Generationen von Finanzministern haben darauf hingearbeitet, doch erst Wolfgang Schäuble (CDU) wird das Glück zuteil, (zumindest) den Entwurf eines ausgeglichenen Bundeshaushalts zu präsentieren. An diesem Freitag übermittelte sein Ministerium die Eckwerte für den Regierungsentwurf des Bundeshaushalts 2015 an Bundeskanzlerin Angela Merkel.
Die wichtigste Botschaft lautet dabei: Zum ersten Mal seit 1969 sollen die Ausgaben vollständig durch Einnahmen gedeckt sein. 299,7 Milliarden Euro stehen im nächsten Jahr zur Verfügung, gut eine Milliarde mehr, als für 2014 vorgesehen sind. Auch für die folgenden Jahre bis 2018 plant Schäuble ohne weitere Schuldenaufnahme.
Allerdings – und dies ist der Wehrmutstropfen – will die große Koalition keinen Beitrag zur Tilgung der immensen Schulden leisten, die sich inzwischen auf 1300 Milliarden Euro allein für den Bund türmen.
Darin unterscheidet sich die schwarz-rote Koalition von der schwarz-gelben Vorgängerin, die bei der letzten Finanzplanung vor einem Jahr immerhin einen ersten Tilgungsbeitrag von 15 Milliarden Euro bis 2017 beabsichtigte.
Bei der heutigen Regierung aus CDU, CSU und SPD schlagen dagegen zahlreiche Mehrausgaben zu Buche. 23 Milliarden Euro für prioritäre Maßnahmen muss Schäuble in seinem Finanztableau für diese Legislaturperiode unterbringen. Daher war in Schäubles Haushaltsabteilung Kreativität angesagt, um trotzdem einen ausgeglichenen Haushalt hinzukommen, ohne die Steuern anzuheben.

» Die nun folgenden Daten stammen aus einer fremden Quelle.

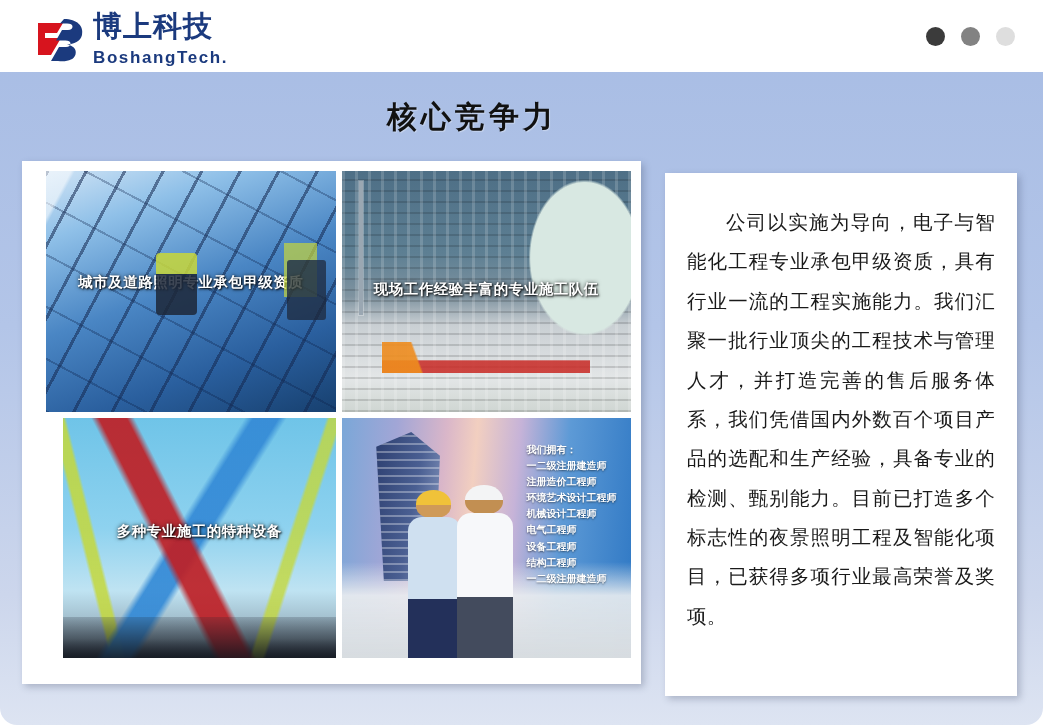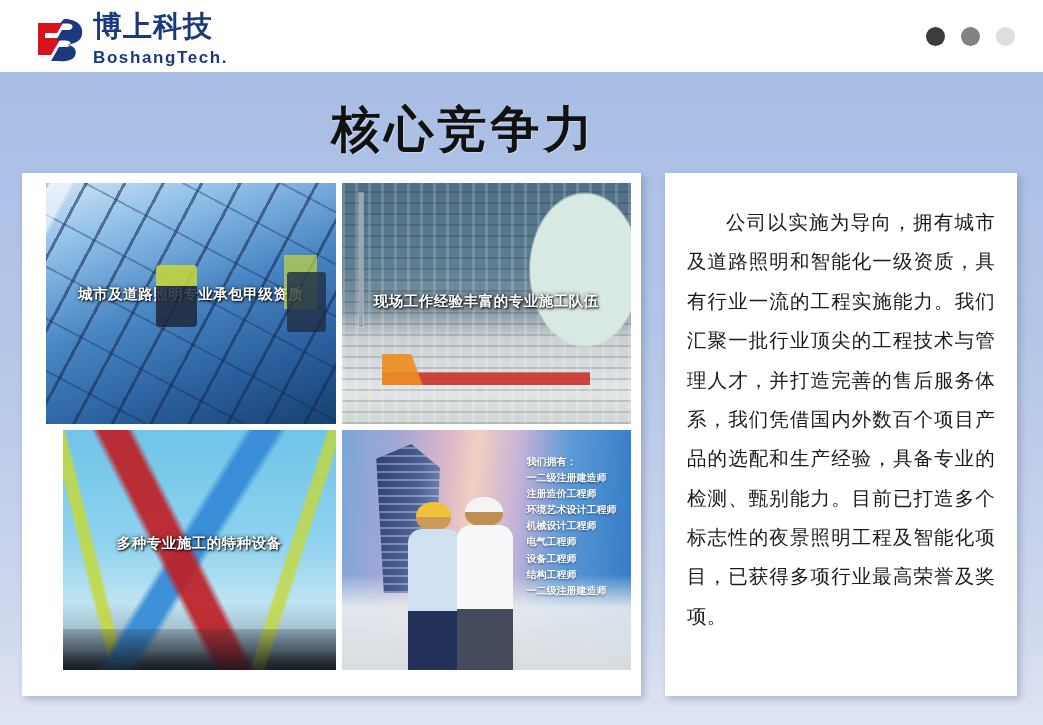--- a/index.html
+++ b/index.html
@@ -4,20 +4,21 @@
 <style>
   * { box-sizing: border-box; margin: 0; padding: 0; }
   html, body {
     width: 1043px; height: 725px;
     font-family: "Liberation Sans", "DejaVu Sans", sans-serif;
     overflow: hidden; background: #ffffff;
   }
   .slide {
     position: relative; width: 1043px; height: 725px;
     background: linear-gradient(180deg, #a7bce4 0%, #b3c5e8 45%, #ccd6ec 82%, #dde4f2 100%);
+    border-radius: 17px;
   }
 
   
   .header {
     position: absolute; left: 0; top: 0; width: 1043px; height: 72px;
     background: #ffffff; z-index: 5;
   }
   .logo-wrap {
     position: absolute; left: 36px; top: 12px;
     display: flex; align-items: center; gap: 7px;
@@ -35,31 +36,31 @@
     letter-spacing: 1.6px; margin-top: 8px; white-space: nowrap;
   }
   .dots { position: absolute; right: 28px; top: 27px; display: flex; gap: 16px; }
   .dot { width: 19px; height: 19px; border-radius: 50%; }
   .dot.d1 { background: #3b3b3b; }
   .dot.d2 { background: #828282; }
   .dot.d3 { background: #dedede; }
 
   
   .page-title {
-    position: absolute; left: 0; top: 97px; width: 928px;
+    position: absolute; left: 8px; top: 97px; width: 928px;
     text-align: center;
     font-family: "DejaVu Serif", "Liberation Serif", serif;
-    font-size: 49px; font-weight: 700; color: #111111;
+    font-size: 30px; font-weight: 700; color: #111111;
     letter-spacing: 4px;
     text-shadow: 1px 1px 1px rgba(255,255,255,0.35);
   }
 
   
   .photo-card {
-    position: absolute; left: 22px; top: 173px;
+    position: absolute; left: 22px; top: 161px;
     width: 619px; height: 523px;
     background: #ffffff;
     box-shadow: 3px 3px 7px rgba(50,60,90,0.28);
     padding: 10px 10px 26px 24px;
   }
   .grid {
     width: 100%; height: 100%;
     display: grid;
     grid-template-columns: 1fr 1fr;
     grid-template-rows: 1fr 1fr;
@@ -248,16 +249,16 @@
           <div>设备工程师</div>
           <div>结构工程师</div>
           <div>一二级注册建造师</div>
         </div>
       </div>
 
     </div>
   </div>
 
   <div class="text-card">
-    <p class="body-text">公司以实施为导向，拥有城市及道路照明和智能化一级资质，具有行业一流的工程实施能力。我们汇聚一批行业顶尖的工程技术与管理人才，并打造完善的售后服务体系，我们凭借国内外数百个项目产品的选配和生产经验，具备专业的检测、甄别能力。目前已打造多个标志性的夜景照明工程及智能化项目，已获得多项行业最高荣誉及奖项。</p>
+    <p class="body-text">公司以实施为导向，电子与智能化工程专业承包甲级资质，具有行业一流的工程实施能力。我们汇聚一批行业顶尖的工程技术与管理人才，并打造完善的售后服务体系，我们凭借国内外数百个项目产品的选配和生产经验，具备专业的检测、甄别能力。目前已打造多个标志性的夜景照明工程及智能化项目，已获得多项行业最高荣誉及奖项。</p>
   </div>
 
 </div>
 
 </body></html>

Aus diesem Grunde will die Regierung den Bundeszuschuss für die gesetzlichen Krankenkassen 2015 von 14 auf 11,5 Milliarden Euro senken (in diesem Jahr auf 10,5 Milliarden). Kritiker betrachten dies als einen Griff in die Sozialkassen - dabei allerdings verkennend, dass es sich bei den 14 Milliarden Euro GKV-Zuschuss um eine Maßnahme aus der schweren Wirtschaftskrise 2009 handelt, die nur nicht befristet wurde und deshalb seither als Besitzstand der Krankenversicherung gilt.
Verstöße gegen den Koalitionsvertrag
Bei den prioritären Maßnahmen trickst Schäuble ebenfalls, indem er einige davon so weit wie möglich in die Zukunft schiebt. Bei der Eingliederungshilfe von Behinderten zum Beispiel verabredete die große Koalition, die Gemeinden um fünf Milliarden Euro jährlich zu entlasten. Bis das entsprechende Bundesteilhabegesetz in Kraft tritt, soll zumindest eine Milliarde Euro pro Jahr fließen.
Nun versuchen seine Beamten, die verabredete Mittelaufstockung so lange wie möglich zu verzögern. Erst „ab 2018 werden Länder/Kommunen durch ein Bundesteilhabegesetz jährlich um fünf Milliarden Euro bei den Eingliederungshilfen für Menschen mit Behinderung entlastet“, steht in einem internen Vermerk, der der WirtschaftsWoche vorliegt. Das aber wäre nach der laufenden Legislaturperiode – und damit eigentlich ein Verstoß gegen den Koalitionsvertrag.
In diesem Jahr – der Haushalt musste wegen des Regierungswechsels noch einmal auf den Weg gebracht werden – will die Bundesregierung noch 6,5 Milliarden Euro neue Schulden machen. Immerhin wäre dies der niedrigste Wert seit 40 Jahren. Und ohne die Einlage von 4,3 Milliarden Euro für den Euro-Rettungsfonds ESM wären es sogar nur 2,2 Milliarden Euro.
Die Euro-Krise überschattet also nach wie vor den Staatshaushalt, und zwar über die ESM-Einlage hinaus. Denn noch immer ist ein weiterer Schuldenschnitt für Griechenland nicht auszuschließen, und ein solcher würde diesmal die öffentlichen Gläubiger treffen.
Dann aber würde Schäuble das gleiche Schicksal wie seine Amtsvorgänger erleiden, die allesamt kurz vor der Null-Schulden-Linie strauchelten, zuletzt Peer Steinbrück 2009 wegen der Weltfinanzkrise. Aber vielleicht hat Schäuble das letzte Quentchen Fortüne, das auch ein Finanzminister braucht.